Copy the data below exactly. Any pictures in it should be omitted.

__EXTRACTED MATERIAL__
----
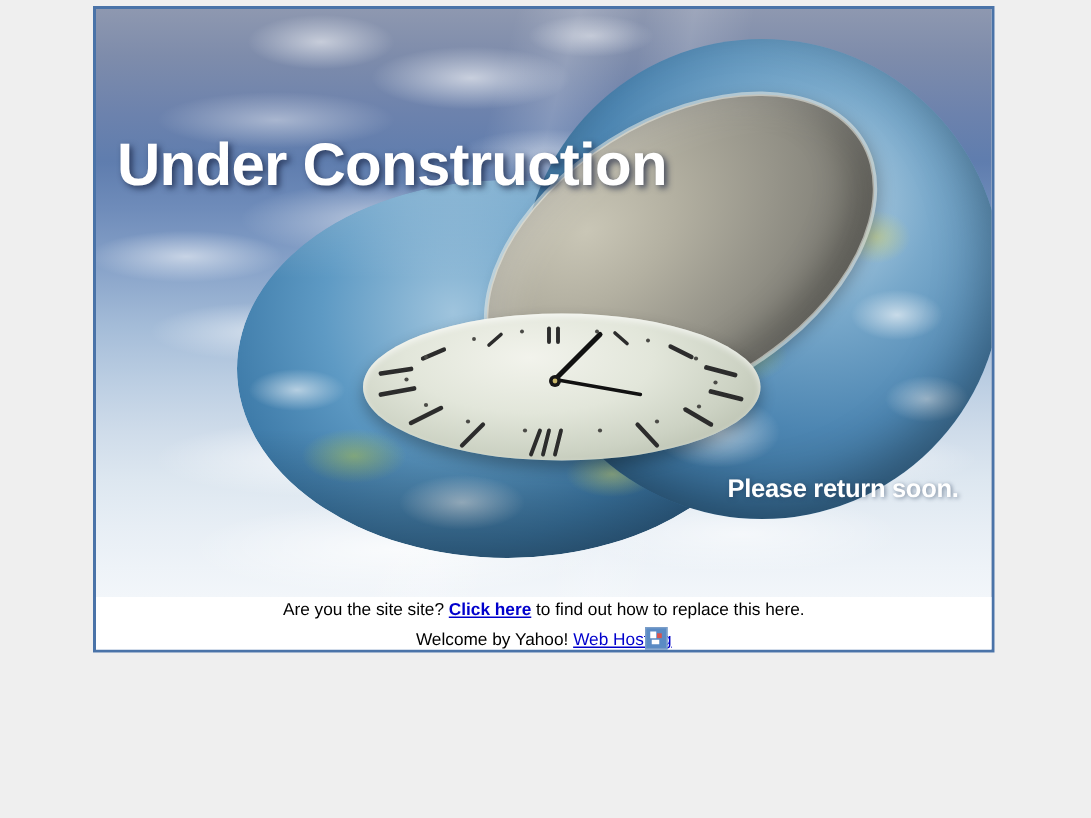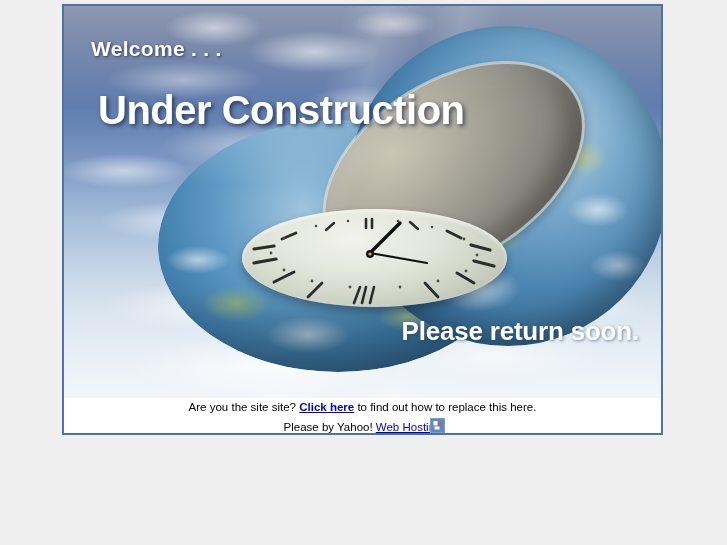--- a/index.html
+++ b/index.html
@@ -355,7 +355,6 @@
         </div>
       </div>
 
-      <div class="welcome">Welcome . . .</div>
 
       <div class="headline">Under Construction</div>
 

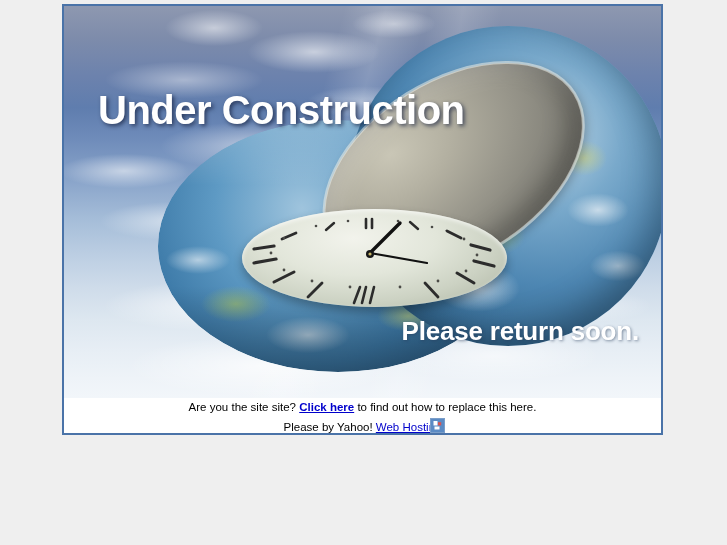--- a/index.html
+++ b/index.html
@@ -217,7 +217,7 @@
   }
   .headline {
     position: absolute;
-    left: 34px;
+    left: 14px;
     top: 82px;
     color: #ffffff;
     font-family: "Liberation Sans Narrow", "Liberation Sans", sans-serif;

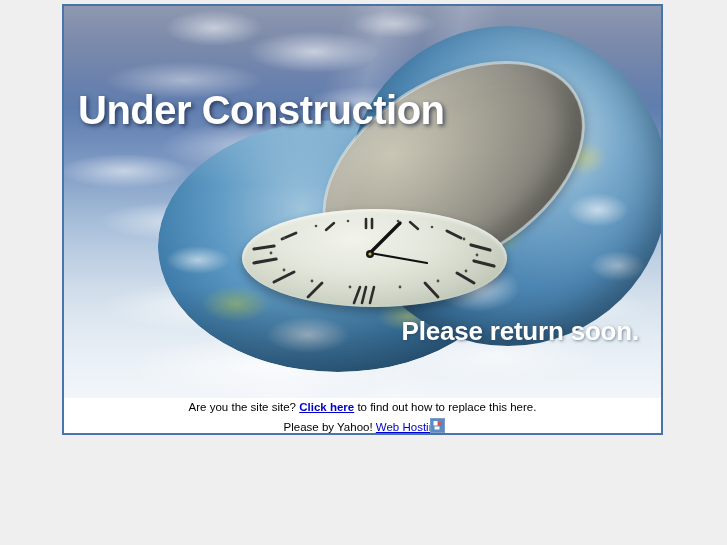--- a/index.html
+++ b/index.html
@@ -233,7 +233,7 @@
     top: 310px;
     color: #ffffff;
     font-family: "Liberation Sans Narrow", "Liberation Sans", sans-serif;
-    font-size: 26px;
+    font-size: 17px;
     font-weight: bold;
     letter-spacing: -0.2px;
     text-shadow: 1px 1px 3px rgba(40,60,90,.55);

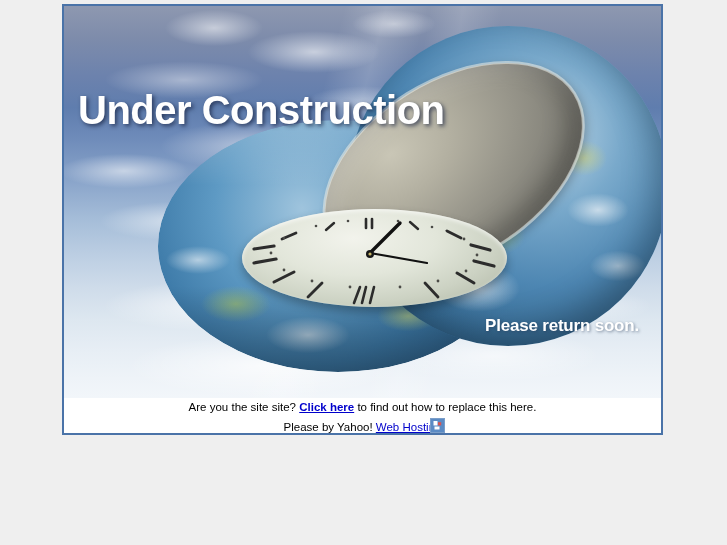--- a/index.html
+++ b/index.html
@@ -365,7 +365,7 @@
 
       <div class="footer-line1"><span>Are you the site site? </span><a href="#" class="link link-bold">Click here</a><span> to find out how to replace this here.</span></div>
 
-      <div class="footer-line2"><span>Please by Yahoo! </span><a href="#" class="link">Web Hosting</a></div>
+      <div class="footer-line2"><span>Welcome by Yahoo! </span><a href="#" class="link">Web Hosting</a></div>
 
       <div class="broken-img">
         <svg viewBox="0 0 13 13" width="13" height="13" aria-hidden="true">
----
__PROBLEM SOLUTION__
--- a/index.html
+++ b/index.html
@@ -355,7 +355,6 @@
         </div>
       </div>
 
-      <div class="welcome">Welcome . . .</div>
 
       <div class="headline">Under Construction</div>
 

--- a/index.html
+++ b/index.html
@@ -217,7 +217,7 @@
   }
   .headline {
     position: absolute;
-    left: 34px;
+    left: 14px;
     top: 82px;
     color: #ffffff;
     font-family: "Liberation Sans Narrow", "Liberation Sans", sans-serif;

--- a/index.html
+++ b/index.html
@@ -233,7 +233,7 @@
     top: 310px;
     color: #ffffff;
     font-family: "Liberation Sans Narrow", "Liberation Sans", sans-serif;
-    font-size: 26px;
+    font-size: 17px;
     font-weight: bold;
     letter-spacing: -0.2px;
     text-shadow: 1px 1px 3px rgba(40,60,90,.55);

--- a/index.html
+++ b/index.html
@@ -365,7 +365,7 @@
 
       <div class="footer-line1"><span>Are you the site site? </span><a href="#" class="link link-bold">Click here</a><span> to find out how to replace this here.</span></div>
 
-      <div class="footer-line2"><span>Please by Yahoo! </span><a href="#" class="link">Web Hosting</a></div>
+      <div class="footer-line2"><span>Welcome by Yahoo! </span><a href="#" class="link">Web Hosting</a></div>
 
       <div class="broken-img">
         <svg viewBox="0 0 13 13" width="13" height="13" aria-hidden="true">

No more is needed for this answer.